ACTIVITY: After locating "con iniciales S.M.T.G." in the listing below, copy that line and each one after it exactly, ending with the line that has "de $2,000.00 (Dos mil pesos mensuales.".

>>>

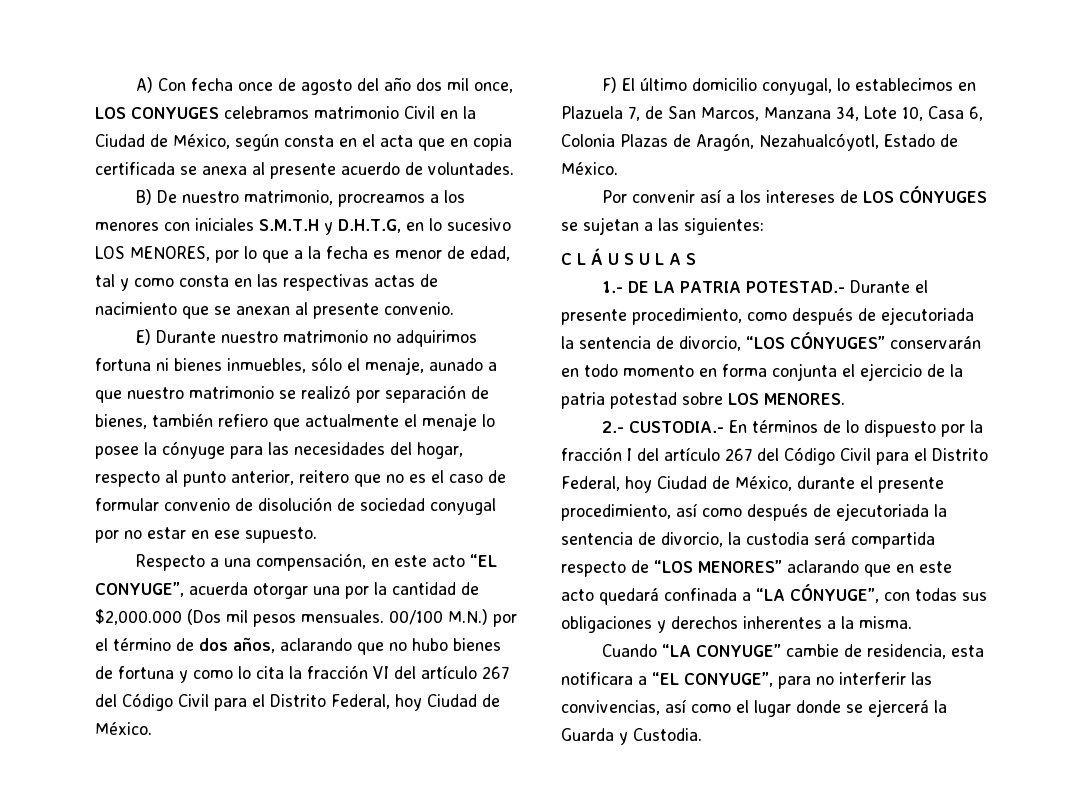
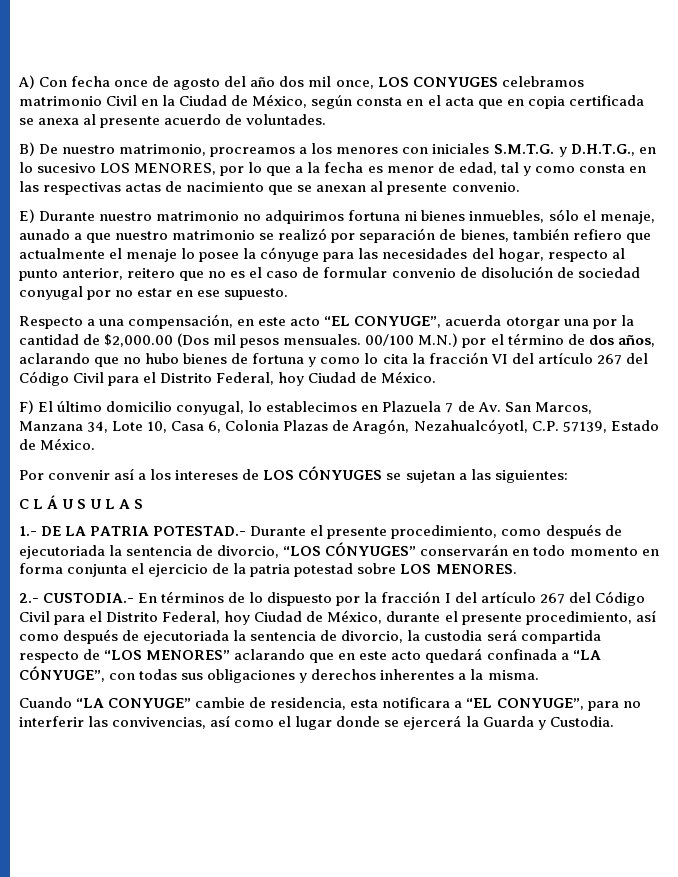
- B) De nuestro matrimonio, procreamos a los menores con iniciales S.M.T.H y D.H.T.G, en lo sucesivo LOS MENORES, por lo que a la fecha es menor de edad, tal y como consta en las respectivas actas de nacimiento que se anexan al presente convenio.
+ B) De nuestro matrimonio, procreamos a los menores con iniciales S.M.T.G. y D.H.T.G., en lo sucesivo LOS MENORES, por lo que a la fecha es menor de edad, tal y como consta en las respectivas actas de nacimiento que se anexan al presente convenio.
- Respecto a una compensación, en este acto “EL CONYUGE”, acuerda otorgar una por la cantidad de $2,000.000 (Dos mil pesos mensuales.
+ Respecto a una compensación, en este acto “EL CONYUGE”, acuerda otorgar una por la cantidad de $2,000.00 (Dos mil pesos mensuales.
- F) El último domicilio conyugal, lo establecimos en Plazuela 7, de San Marcos, Manzana 34, Lote 10, Casa 6, Colonia Plazas de Aragón, Nezahualcóyotl, Estado de México.
+ F) El último domicilio conyugal, lo establecimos en Plazuela 7 de Av. San Marcos, Manzana 34, Lote 10, Casa 6, Colonia Plazas de Aragón, Nezahualcóyotl, C.P. 57139, Estado de México.

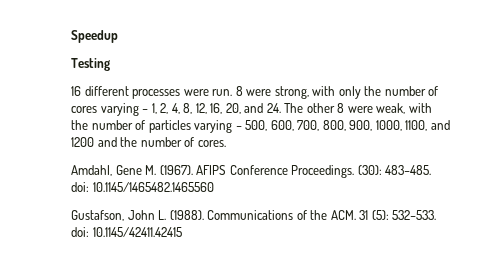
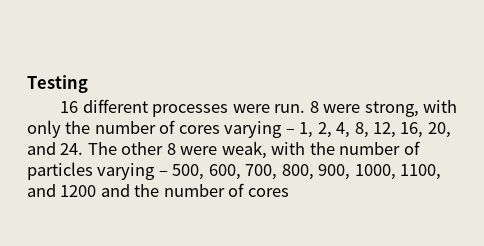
- Speedup
- 8 were strong, with only the number of cores varying – 1, 2, 4, 8, 12, 16, 20, and 24. The other 8 were weak, with the number of particles varying – 500, 600, 700, 800, 900, 1000, 1100, and 1200 and the number of cores.
- Amdahl, Gene M. (1967). AFIPS Conference Proceedings. (30): 483–485. doi: 10.1145/1465482.1465560
- Gustafson, John L. (1988). Communications of the ACM. 31 (5): 532–533. doi: 10.1145/42411.42415
+ 8 were strong, with only the number of cores varying – 1, 2, 4, 8, 12, 16, 20, and 24. The other 8 were weak, with the number of particles varying – 500, 600, 700, 800, 900, 1000, 1100, and 1200 and the number of cores

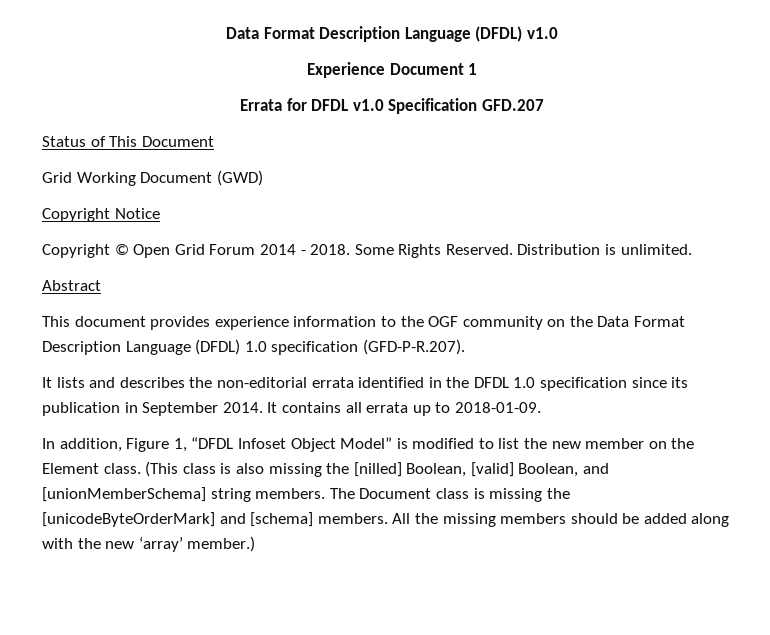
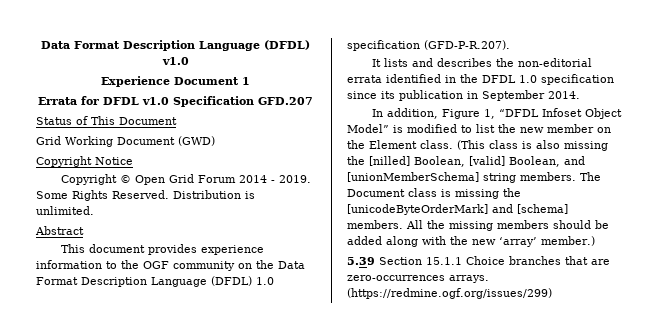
- Copyright © Open Grid Forum 2014 - 2018.
+ Copyright © Open Grid Forum 2014 - 2019.
- It contains all errata up to 2018-01-09.
+ 5.39 Section 15.1.1 Choice branches that are zero-occurrences arrays. (https://redmine.ogf.org/issues/299)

<<<

YOUR SOLUTION:
+ B) De nuestro matrimonio, procreamos a los menores con iniciales S.M.T.G. y D.H.T.G., en lo sucesivo LOS MENORES, por lo que a la fecha es menor de edad, tal y como consta en las respectivas actas de nacimiento que se anexan al presente convenio.
- Respecto a una compensación, en este acto “EL CONYUGE”, acuerda otorgar una por la cantidad de $2,000.000 (Dos mil pesos mensuales.
+ Respecto a una compensación, en este acto “EL CONYUGE”, acuerda otorgar una por la cantidad de $2,000.00 (Dos mil pesos mensuales.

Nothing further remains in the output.